Deeskalierende Wirkung
Dieses Vorgehen scheint Signalwirkung zu haben, denn auch Städte wie Bochum, Essen und Duisburg rüsten ihre Mitarbeiter mit diesen Kameras aus. Maximilian Löchter von der Pressestelle der Stadt Dortmund: "Bei uns startet in diesem Jahr noch eine entsprechende Testphase zum Einsatz der Bodycams." Aus der Pressestelle der Stadt Bochum heißt es: In den letzten Jahren sei die Zahl der Übergriffe auf Ordnungskräfte deutlich angestiegen. Dies hänge zum einen mit den gestiegenen Einsatzzahlen zusammen, zum anderen aber auch mit einer immer größer werdenden Aufgabenvielfalt. "Für die Mitarbeitenden im kommunalen Ordnungsdienst sind während der Corona-Pandemie die Kontrollen der Corona-Maßnahmen ebenso hinzugekommen wie Sicherungs- und Evakuierungsmaßnahmen bei Bombenentschärfungen", umschreibt Bochums Stadtsprecher Thomas Sprenger die gestiegenen Anforderungen.
Im Einsatz angegriffen
Immer häufiger würden die Mitarbeitenden bei ihren Einsätzen beleidigt, bedroht und teilweise sogar körperlich angegriffen und verletzt.
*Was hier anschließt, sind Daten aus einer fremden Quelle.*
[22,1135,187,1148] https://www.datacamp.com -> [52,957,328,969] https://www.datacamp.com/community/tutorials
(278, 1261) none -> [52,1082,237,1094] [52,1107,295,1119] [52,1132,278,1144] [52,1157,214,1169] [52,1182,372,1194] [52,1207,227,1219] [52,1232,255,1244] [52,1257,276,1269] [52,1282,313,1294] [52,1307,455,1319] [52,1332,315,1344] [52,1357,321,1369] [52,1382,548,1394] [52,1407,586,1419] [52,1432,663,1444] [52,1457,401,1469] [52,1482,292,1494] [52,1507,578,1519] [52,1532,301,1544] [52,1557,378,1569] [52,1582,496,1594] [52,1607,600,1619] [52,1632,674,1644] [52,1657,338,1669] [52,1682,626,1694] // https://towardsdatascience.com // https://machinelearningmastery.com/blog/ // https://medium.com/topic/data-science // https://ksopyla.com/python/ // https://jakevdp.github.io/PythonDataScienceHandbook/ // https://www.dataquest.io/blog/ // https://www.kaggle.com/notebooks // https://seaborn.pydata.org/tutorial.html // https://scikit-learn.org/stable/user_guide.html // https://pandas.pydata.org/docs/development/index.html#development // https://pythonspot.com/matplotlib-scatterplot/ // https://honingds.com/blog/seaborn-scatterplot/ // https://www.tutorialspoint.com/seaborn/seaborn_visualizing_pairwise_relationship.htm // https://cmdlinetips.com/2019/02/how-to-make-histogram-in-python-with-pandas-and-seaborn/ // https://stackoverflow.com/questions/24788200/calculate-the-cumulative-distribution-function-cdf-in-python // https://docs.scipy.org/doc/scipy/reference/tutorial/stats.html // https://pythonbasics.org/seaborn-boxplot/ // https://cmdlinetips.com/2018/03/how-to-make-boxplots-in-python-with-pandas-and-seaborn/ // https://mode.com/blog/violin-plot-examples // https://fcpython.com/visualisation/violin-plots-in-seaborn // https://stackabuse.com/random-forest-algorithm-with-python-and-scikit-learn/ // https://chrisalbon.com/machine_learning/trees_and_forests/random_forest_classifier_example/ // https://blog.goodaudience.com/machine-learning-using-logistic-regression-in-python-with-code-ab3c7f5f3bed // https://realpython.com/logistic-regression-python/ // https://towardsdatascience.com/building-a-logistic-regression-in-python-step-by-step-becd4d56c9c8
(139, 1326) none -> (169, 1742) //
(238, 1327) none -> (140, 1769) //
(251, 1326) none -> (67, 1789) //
Wurden 2019 noch keine Übergriffe dokumentiert, gab es ein Jahr später fünf Fälle, 2021 acht Fälle und 2022 sechs Fälle in Bochum. Die Konsequenz: Die Mitarbeiter des Kommunalen Ordnungsdienstes werden aktuell mit körpernah getragenen Aufnahmegeräten im Dienst ausgerüstet. Insgesamt 15 Kameras hat die Stadtverwaltung Bochum zunächst beschafft. Die Kameras sind im Standby-Modus, werden nur nach Ansprache und Hinweis eingeschaltet.
Bereits seit Juli 2022 hat die Stadt Duisburg im Rahmen eines Pilotprojektes rund 20 mobile Videokameras im täglichen Einsatz. Sie haben nach Angaben der Stadt in der Testphase bereits viele Situationen entschärft. Insgesamt hat die Stadt Duisburg 110 Bodycams bestellt.
Rechtsgrundlage angepasst
Die Rechtsgrundlage für die Verwendung der mobilen Kameratechnik hat der nordrhein-westfälische Landtag im Sommer 2021 geschaffen. Die Kameras sollen zur Beweissicherung dienen und zudem abschreckend und deeskalierend wirken. Kritiker führen allerdings immer wieder den Datenschutz ins Feld.
Auch, dass Daten auf Amazon-Servern gespeichert werden, führt zu Kritik. Auf Nachfrage äußerst sich dazu Daniel Strunk, Pressesprecher der Landesbeauftragten für Datenschutz und Informationsfreiheit: "Nach unserem Kenntnisstand erfolgt die Datenspeicherung beim Einsatz von Bodycams durch die Polizei ausschließlich auf polizeilichen Servern. Unsere datenschutzrechtlichen Bedenken hinsichtlich Bodycams sind vor allem grundsätzlicher Natur: Es ist nach wie vor nicht empirisch belegt, dass die Kameras den Zweck, zu dem sie eingeführt wurden – Eigenschutz der Polizeibediensteten – auch erfüllen. Problematisch ist zudem, dass häufig auch unbeteiligte Personen mit aufgezeichnet werden." Beim Einsatz der Bodycams im Bereich der Ordnungsämter kritisiert Daniel Strunk: "(...) Als besonders problematisch haben wir den Einsatz von Bodycams innerhalb von Wohnungen durch Ordnungskräfte bewertet und empfohlen den Einsatz zumindest auf den Eingangs- und Wohnungstürbereich zu begrenzen. Der Bereich der eigenen Wohnung unterliegt nach Art. 13 GG besonderem Schutz. In den Schutzbereich der Wohnung darf nur aus besonders wichtigen Gründen eingegriffen werden. Diese waren für uns nicht ersichtlich."
Gewalt hat seit Corona zugenommen
Wie die DPA berichtet, hat sich vor allem während der Corona-Pandemie sich die Zahl von Gewalttaten gegen Mitarbeiter der kommunalen Ordnungsämter fast vervierfacht. 1967 Attacken wurden 2020 registriert, im Jahr zuvor nur 516, sagte ein Sprecher des nordrhein-westfälischen Innenministeriums der Deutschen Presse-Agentur. Nach internen Auswertungen sind Kontrollen der Corona-Schutzmaßnahmen der Grund für den deutlichen Anstieg.